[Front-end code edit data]
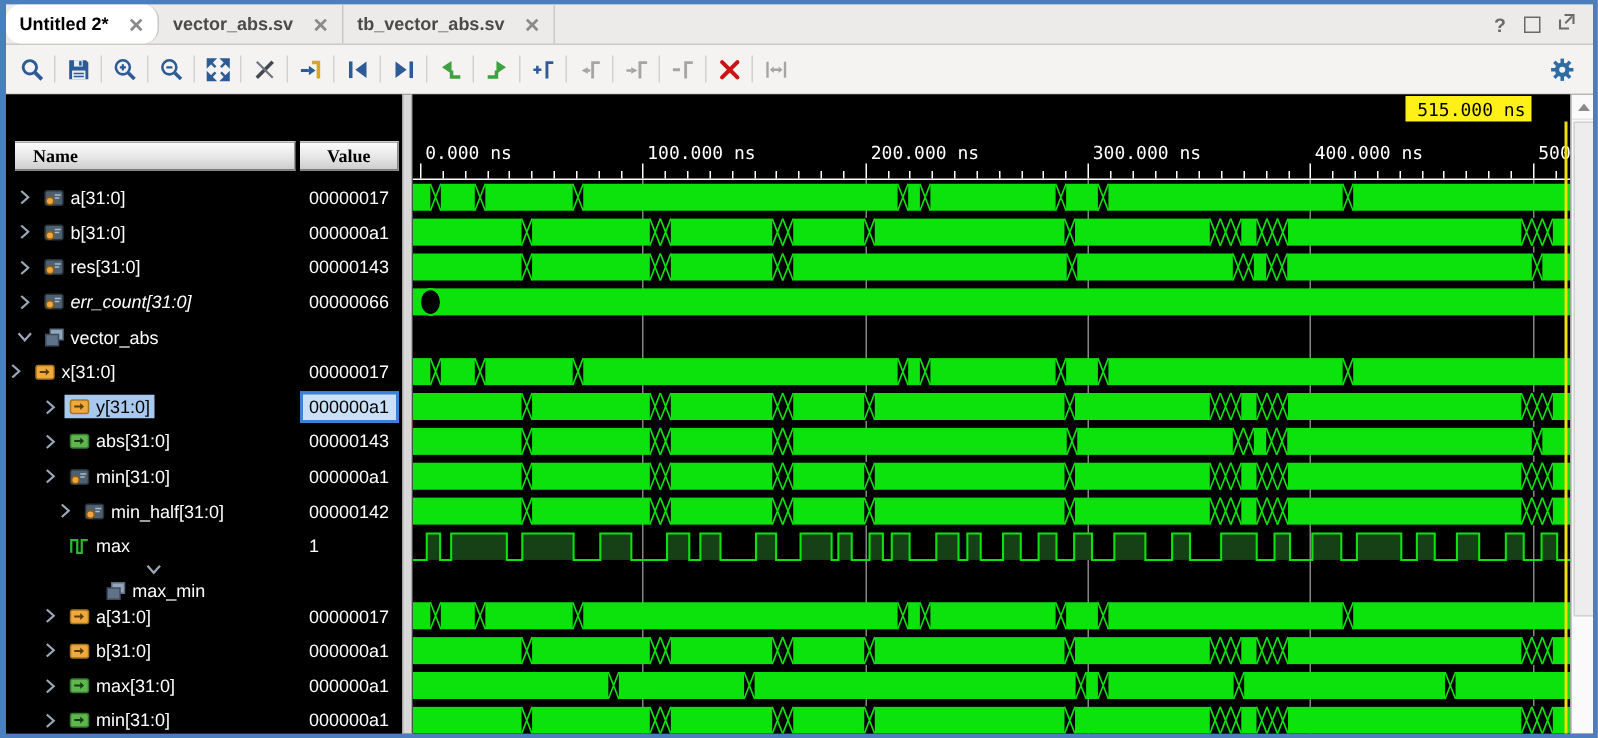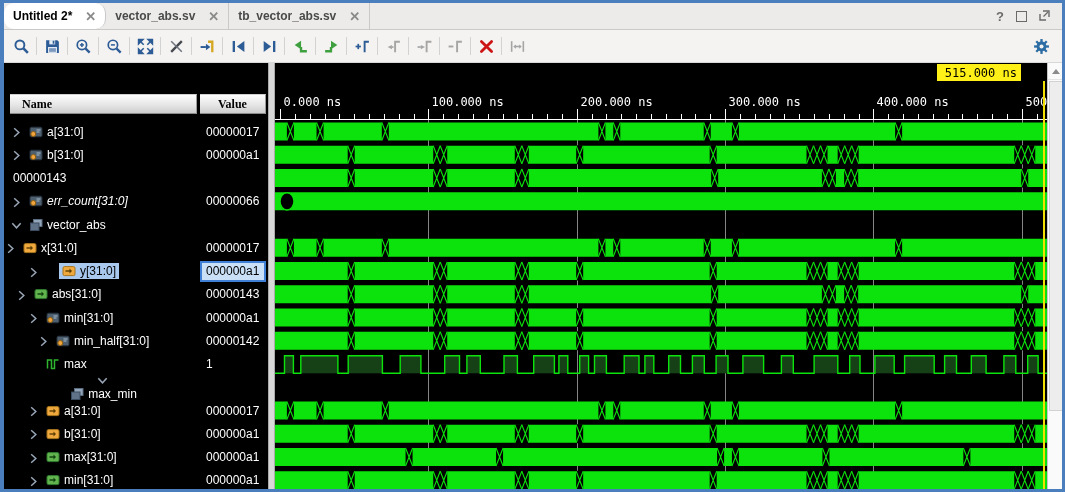"res[31:0]" div.ncell { html: none -> <div> <span><svg> <path></path> </svg></span> <span> <span><svg> <rect></rect> <path></path> <circle></circle> </svg></span> <span>res[31:0]</span> </span> </div> }
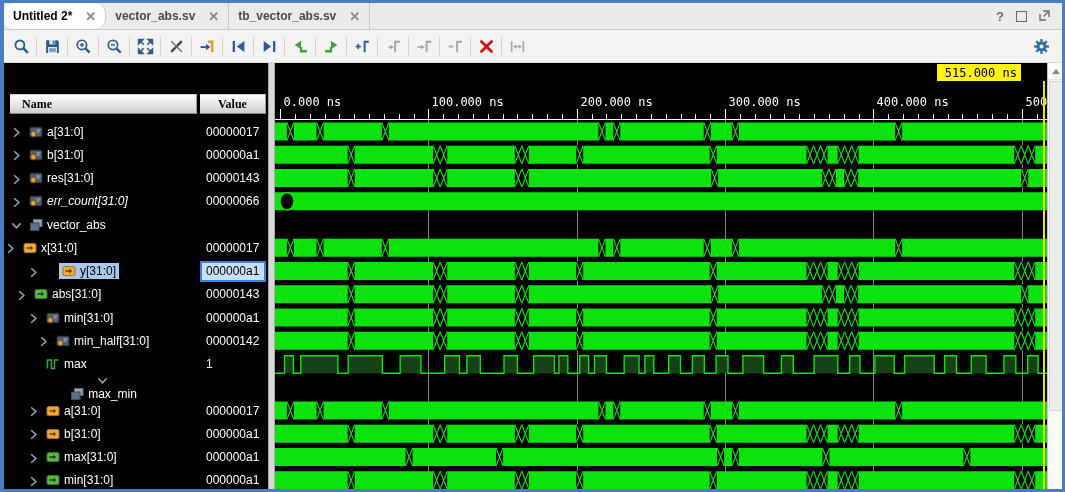"y[31:0]" div.ncell { gap: 16px -> none }
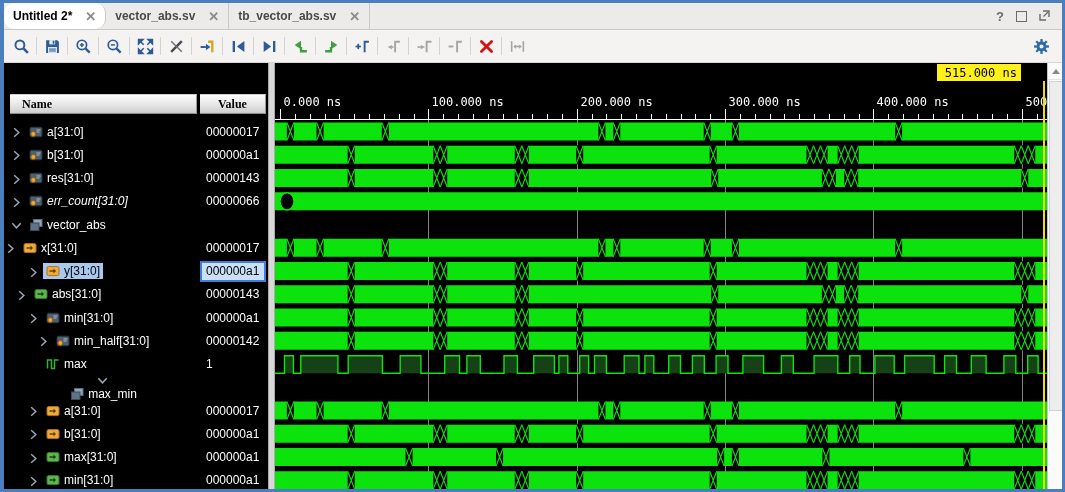"abs[31:0]" div.ncell { padding-left: 11px -> 23px }
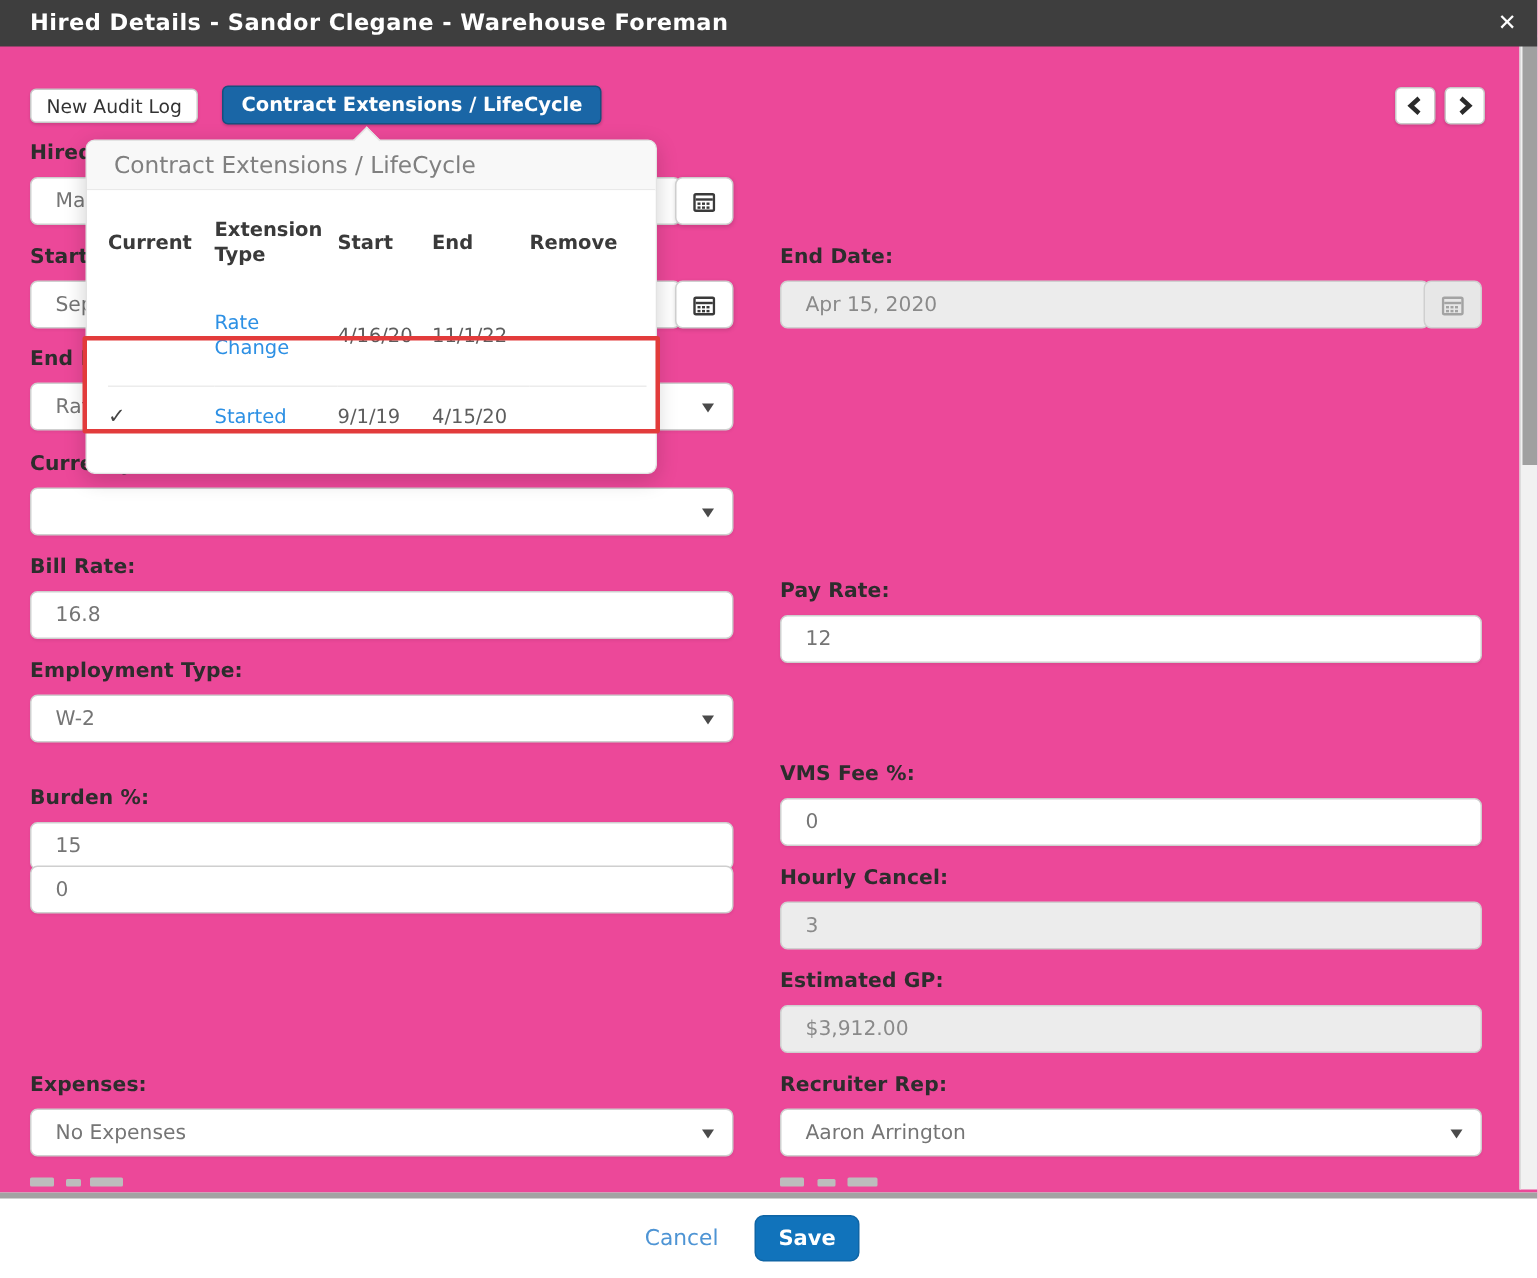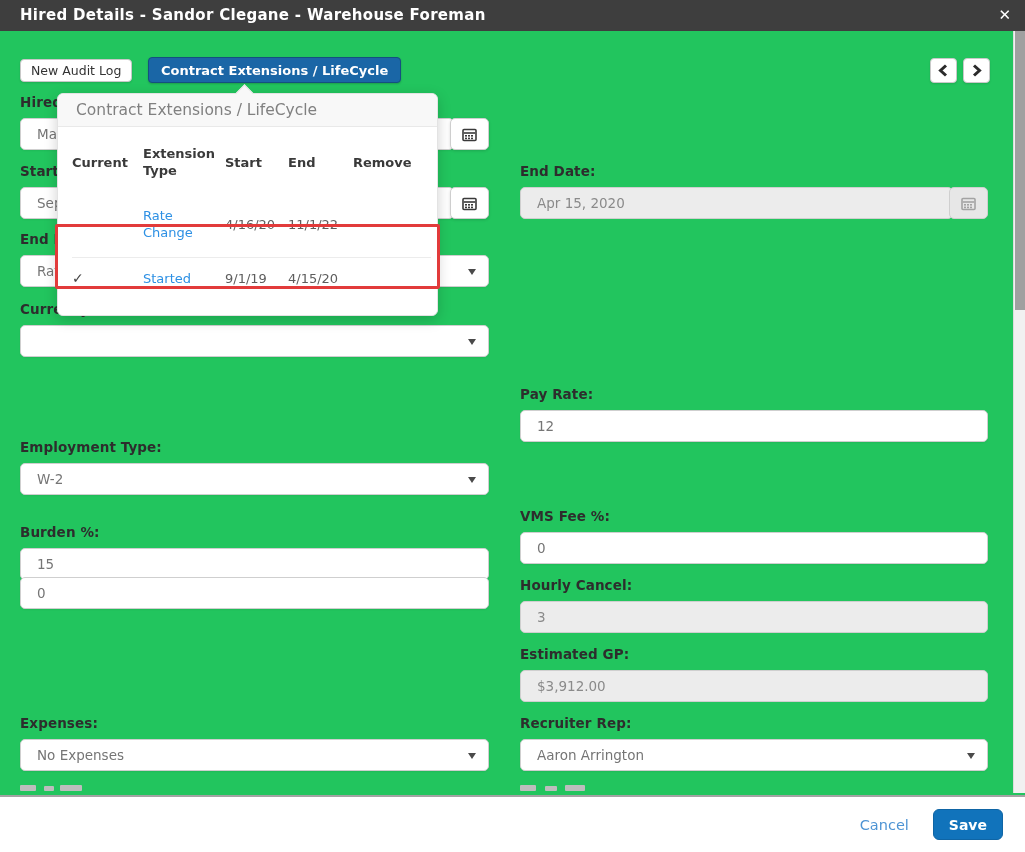"Hired Details - Sandor Clegane" .screen { background: #22c55e -> #ec4899 }
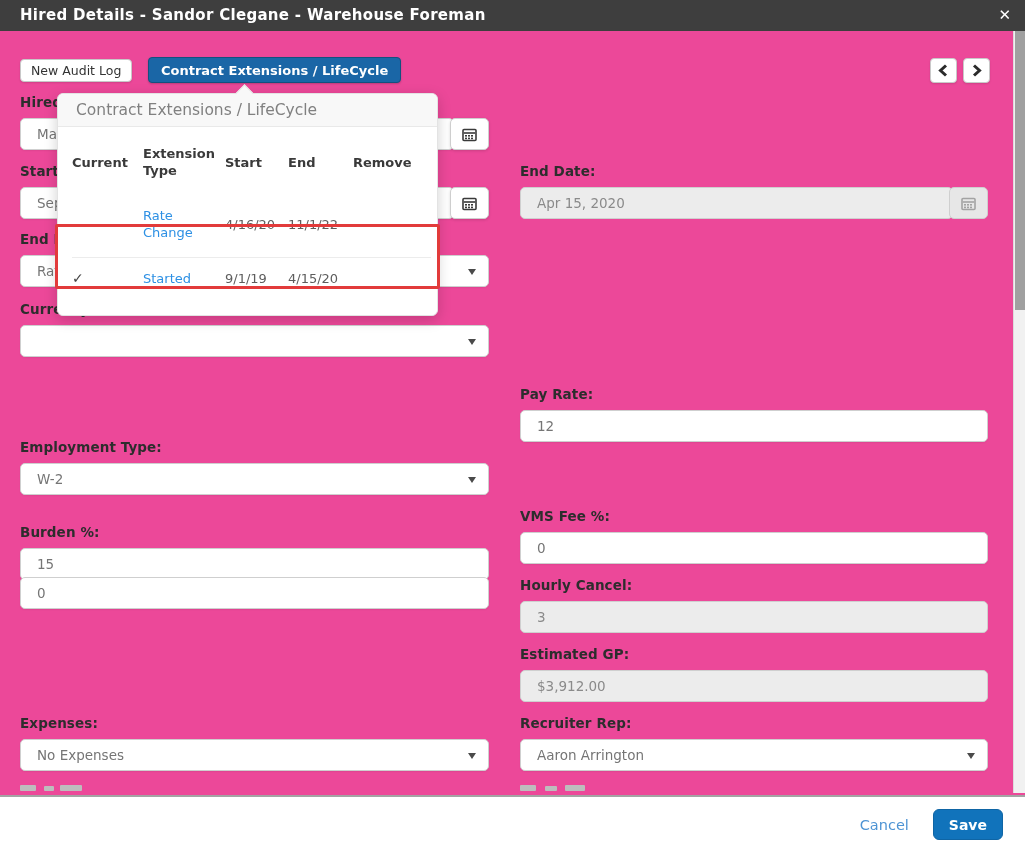"Bill Rate:" div.field { html: none -> <div> <div>Bill Rate:</div> <div>16.8</div> </div> }
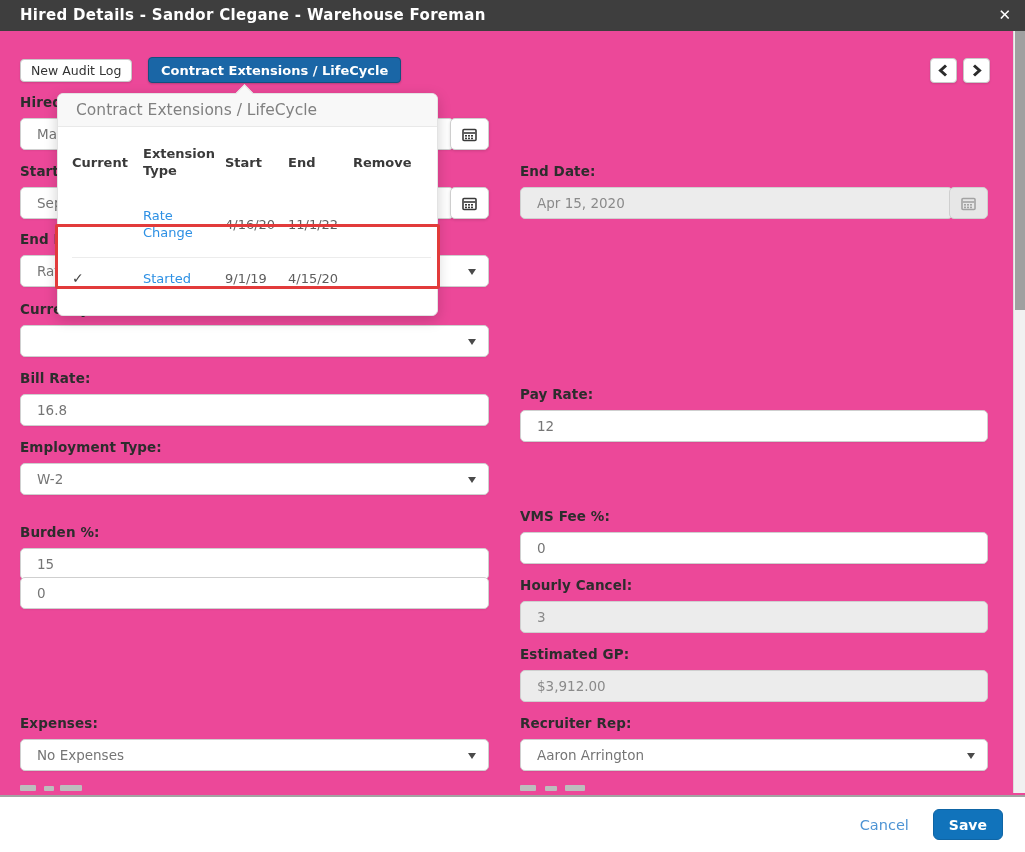"Cancel" .mfooter { border-top: 2px solid #a3a3a3 -> 4px solid #a3a3a3; justify-content: flex-end -> center }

DIRECTIONS:
Retype the entries above exactly. Stop after the line containing "padding-left: 11px ->", and omit the pictures.

ANSWER BOX:
"res[31:0]" div.ncell { html: none -> <div> <span><svg> <path></path> </svg></span> <span> <span><svg> <rect></rect> <path></path> <circle></circle> </svg></span> <span>res[31:0]</span> </span> </div> }
"y[31:0]" div.ncell { gap: 16px -> none }
"abs[31:0]" div.ncell { padding-left: 11px -> 23px }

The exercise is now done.